Version difference data:
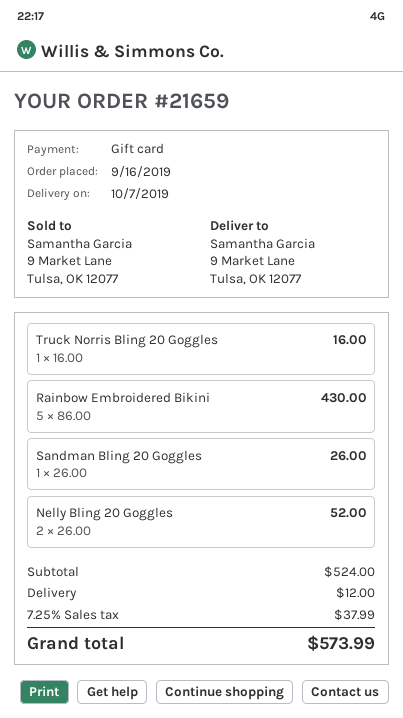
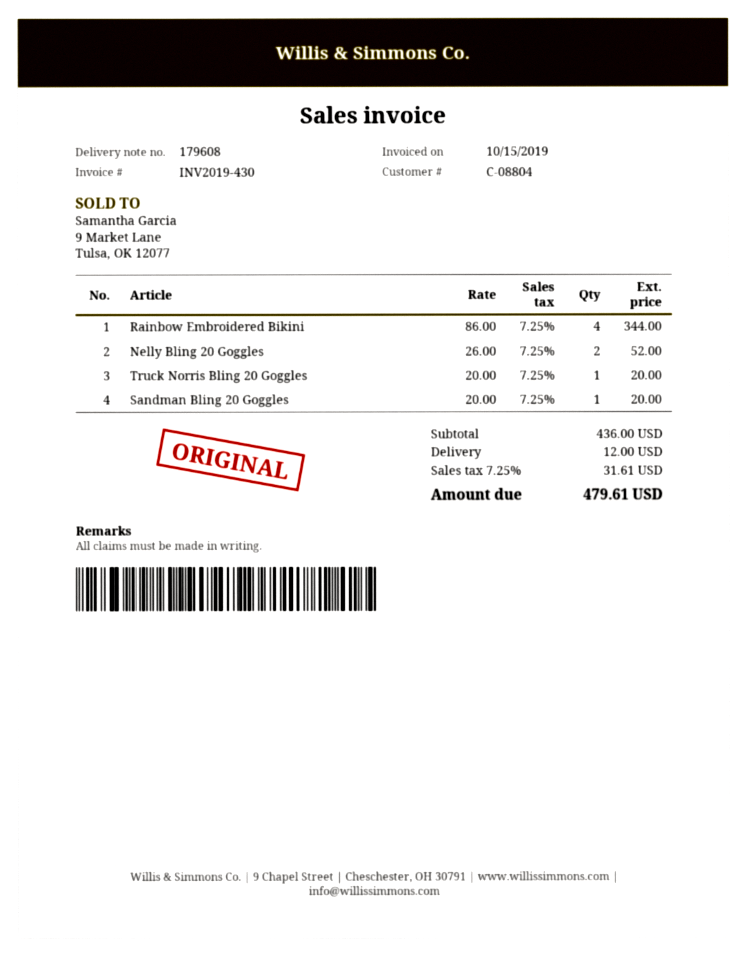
Truck Norris Bling 20 Goggles: 1 x 16.00 = 16.00 -> 1 x 20.00 = 20.00
Rainbow Embroidered Bikini: 5 x 86.00 = 430.00 -> 4 x 86.00 = 344.00
Sandman Bling 20 Goggles: 1 x 26.00 = 26.00 -> 1 x 20.00 = 20.00
subtotal: 524.00 -> 436.00
tax: 7.25% = 37.99 -> 7.25% = 31.61
total: 573.99 -> 479.61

#### TASK STATEMENT
Copy all of the data above exactly. Leave out every picture.

#### THE ANSWER
Truck Norris Bling 20 Goggles: 1 x 16.00 = 16.00 -> 1 x 20.00 = 20.00
Rainbow Embroidered Bikini: 5 x 86.00 = 430.00 -> 4 x 86.00 = 344.00
Sandman Bling 20 Goggles: 1 x 26.00 = 26.00 -> 1 x 20.00 = 20.00
subtotal: 524.00 -> 436.00
tax: 7.25% = 37.99 -> 7.25% = 31.61
total: 573.99 -> 479.61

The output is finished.